Well it has been a while since I last blogged. There are several reasons for this (well two main ones, really):
- I was away on vacations to Colombia
- I was (and still am) busy with Journal papers
That being said, I do believe it’s time to leave the now probably dissapeared reader a small note.
Usually I do not post personal messages, or at least try to reduce them to a minimum as they have little information for whatever casual reader that may pass by. In this specific instance, however, I will deviate from that self-imposed guide-line. If you’re interested, keep on reading (There are some semi-technical questions at the end, for those loving web-stuff)
Colombia was a blast! Well that is certainly the best way to describe it. I don’t think I’ve ever had such a fun trip. The reason I travelled there was for the wedding of my best friend, whom I’ve known since 10 years now. Having met a couple of friends of his future wife in the past, we decided to travel together to explore Colombia.
Thus in the 2 weeks we explored Carthagena, Bogota, Villa de Lleva and Leticia. It seems we caught the down-season as Carthagena was rather empty, though I did not mind it, not really looking for big crowds. Being the sort of person with a very small memory (I think I automatically compile all my experiences into background memory which is usable from an algorithmic perspective, but is quite hard to introspect).
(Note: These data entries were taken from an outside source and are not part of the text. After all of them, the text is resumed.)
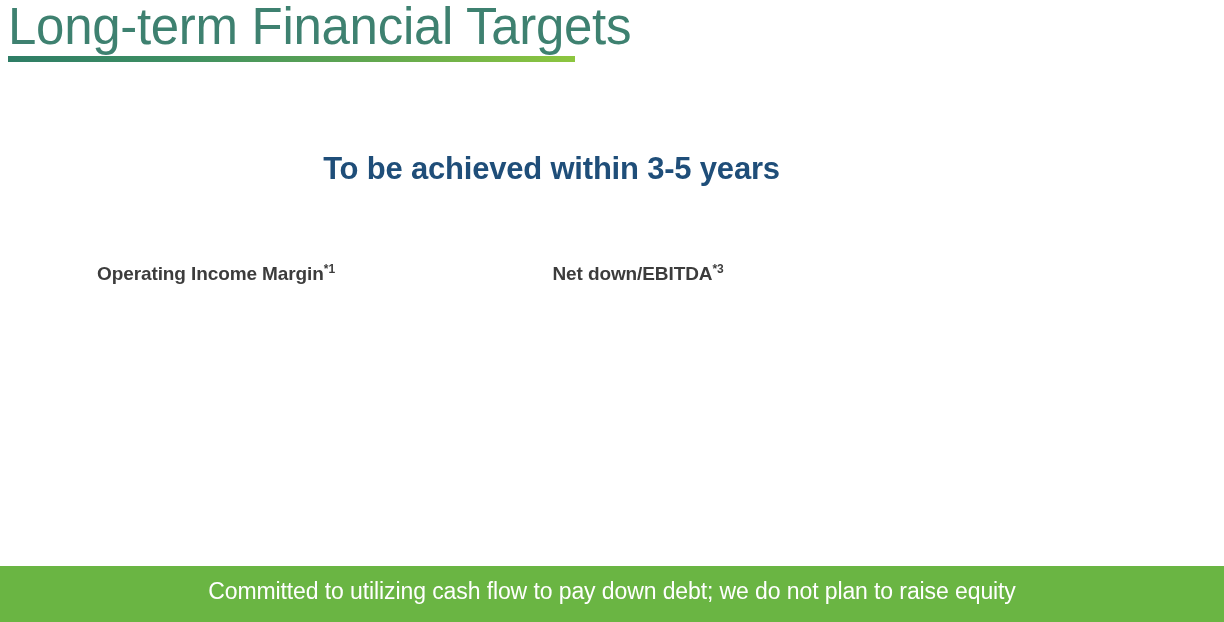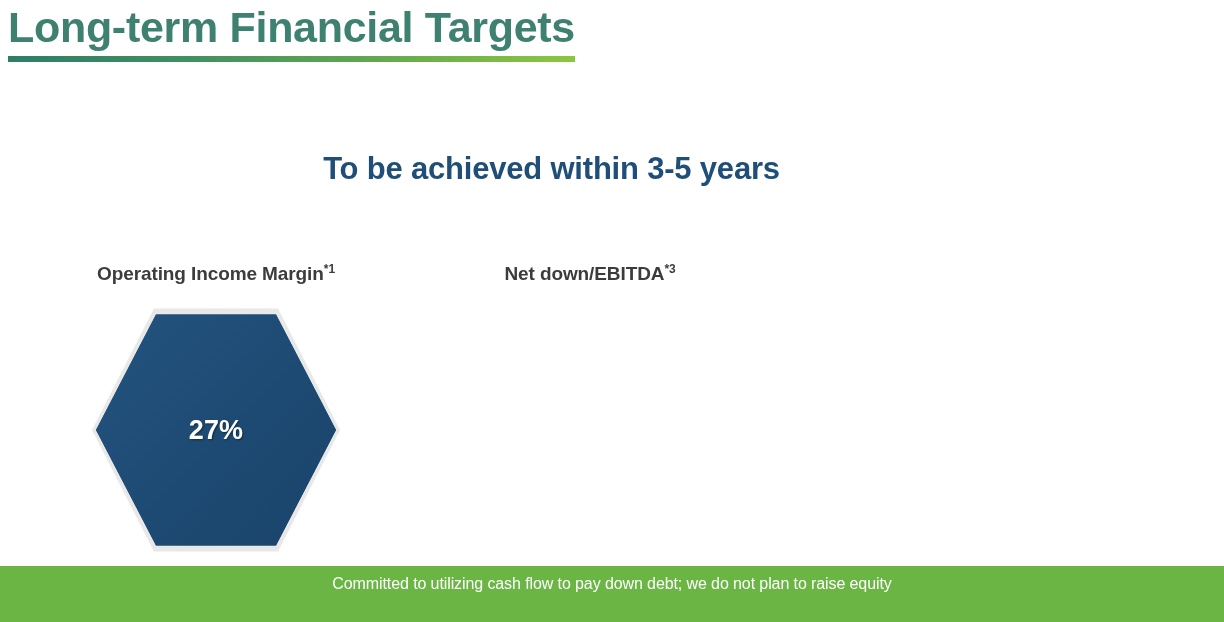"Long-term Financial Targets" .slide-title { font-size: 43px -> 51px; font-weight: 700 -> 400 }
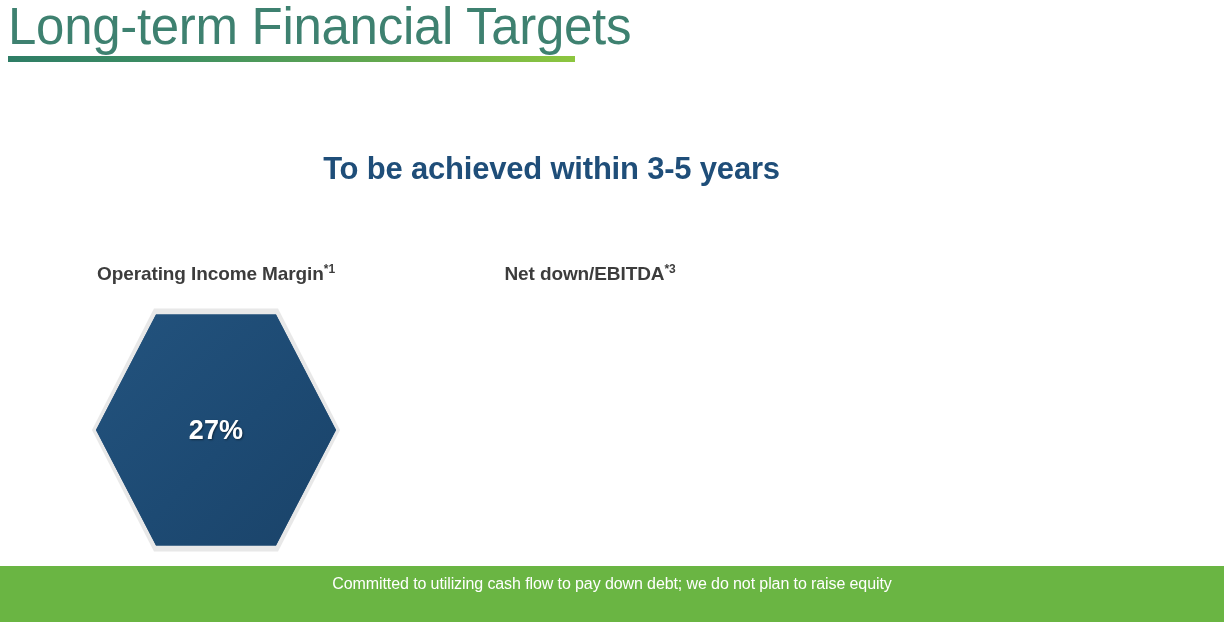"Operating Income Margin*1" .hex-row { gap: none -> 48px }
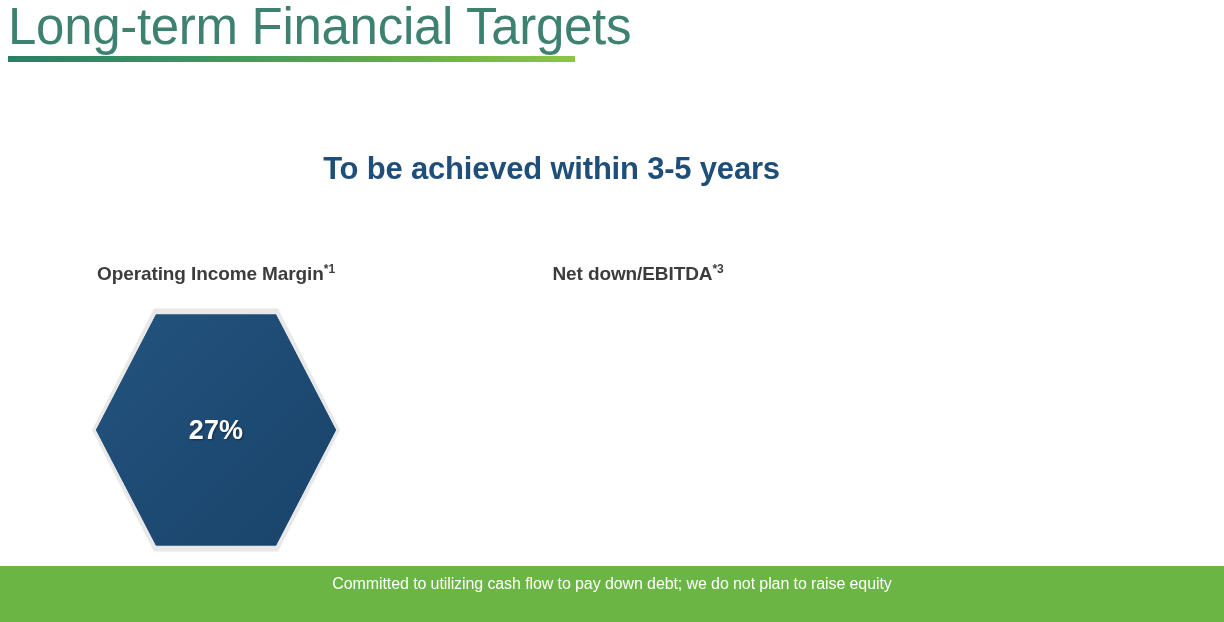"27%" div.hex-wrap { html: <div> <div></div> <div></div> <div>27%</div> </div> -> none }
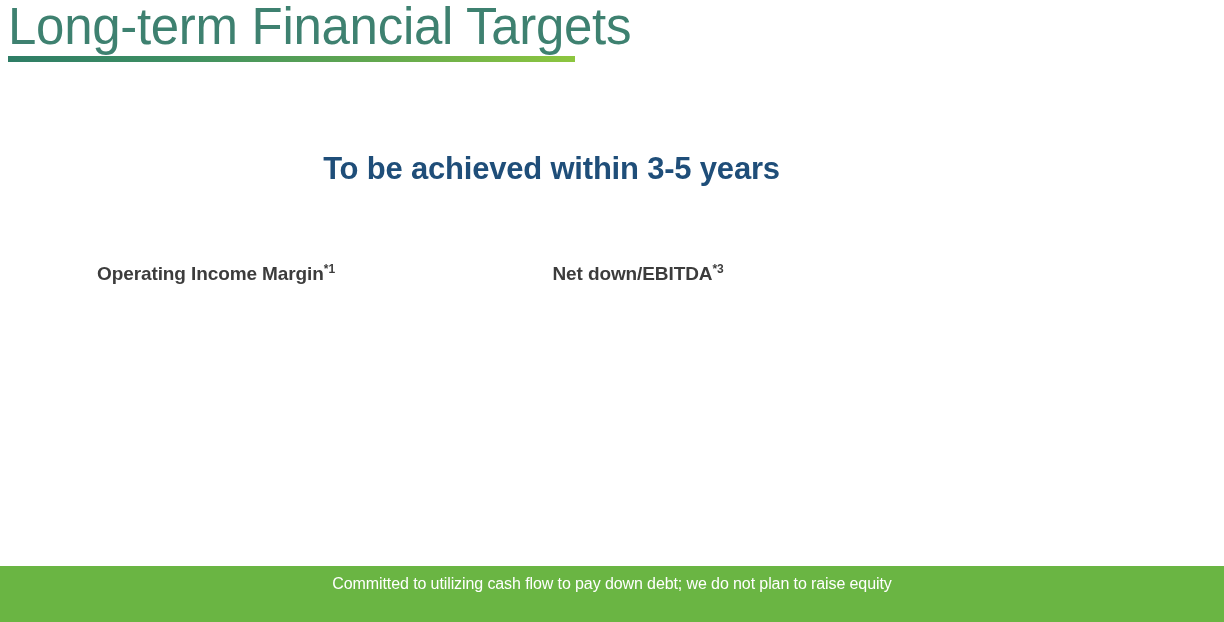"Committed to utilizing cash flow" .footer-text { font-size: 16px -> 23px; padding-top: 4px -> 11px }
There’s a stark contrast between Bocca Grande, the new part of Carthagena, and the old center. Both are interesting to take a look at. The old center is obviously a beautiful to place to walk around. On the other hand, Bocca Grande gives you a better look at the real life of Carthagena. Especially in the evening and at night, the place comes alive with many people going out to drink or eat.
I think this city doesn’t end. When you drive with a taxi (Which feels more like a rally-race through urban surroundings a la GTA) the city just keeps on going and going. The old part is quite lovely to walk through and there are quite a few things to see within walking distance such as the Gold Museum and various other buildings whose name I forgot. You can then walk uphill a bit to see smaller streets with more typical buildings.
If instead you’re more interested in shopping and going out, then I can definitely recommend Zona Rosa, or Zona T (at least I think that’s how it’s spelled.) This is a little block with streets crossing it in the shape of a ‘T’ and filled with bars to go out. Surrounding the block are various malls and fashion stores, definitely worth a look.
Villa de Lleva
Due to certain reasons, I was only able to stay here for a very short time. That being said, I do think I caught the gist of the place. It’s a very tranquil pre-colombian town (which seems to be quite known amongst Colombians as they all praised it when mentioned in answer to the question where we were going). Cobble-stone streets (Which were quite crazy to driver over with the nearly rusted to pieces taxi that brought us there the first evening), low-rise white buildings, very green surrounding hills. It’s a shame I could not stay there another day for the hotel we were staying had a natural pool and was very quaint overall.
What Bogota is to taxis, Leticia is to motor-cycles. Wherever you look, there are motorcycles. But if one figures that there is no actual road going to Leticia, and that the longest tract of road from Leticia is only 25km, it starts to make more sense. The town is rather small but definitely worth a look for the style of buildings as well as the way of life. It is indeed far more primitive than the other mentioned towns. From the way that the houses are built on poles, and the catwalks that connects some of them, it is clear that this town has to deal with the different seasons and heights of the amazon river.
One note to the reader, be careful with people that await you at the airport to give you an
amazon tour, even if the hotel says they’re trustworthy. They might not run with the money you have to pay upfront, but they could seriously overcharge you. And as always, make sure to bargain for the final price. These are the two rules that my travelmates and myself sinned against, and we ended up paying a lot more than the fourth person that joined us on the trip.
Aside from the price, however, the trip into the amazon forest was rather enjoyable. We traveled by small boat, just us 4 and three guides, into Brazil and Peru, taking a side-river to get to see a more authentic amazon forest.
As usual, when coming back from a vacation, I had a big todo list of things I’d like to do. We’ll see what comes of them. One of them was to start writing stories, though who knows how that will pan out. If I do, however, I thought I’d make a blog for them, but then the question arises: Do I use this blog? Do I start a fresh blog? An anonymous one or under a pseudonym?
Now onto the technical issue. I’d like to start some sort of site where everyone that attended the wedding can drop their pictures. I’ve thought about different solutions, though perhaps someone has a better idea. Ideally the solution should be easy to use for people not very familiar with computers. One option would be that everyone sends me their pictures and I then place them on some site (or even picasa/flickr). This is most likely not going to be possible due to the sheer quantity and size of the pictures. Another option would be to have one shared flickr/picasa account where I would share the login/password to all the people that attended, but a shared password is certain way to security leaks. Another option would be to start a blog through blogger, and share this blogger. Now this would require that everyone has a google account, but who doesn’t nowadays? Then everyone could write a little entry and link to their pictures. While attractive from a security point of view, and also giving the ability for people who do not have a login to place comments, this has one downside. It would make it harder to actually browse the pictures. Does anyone have a better idea?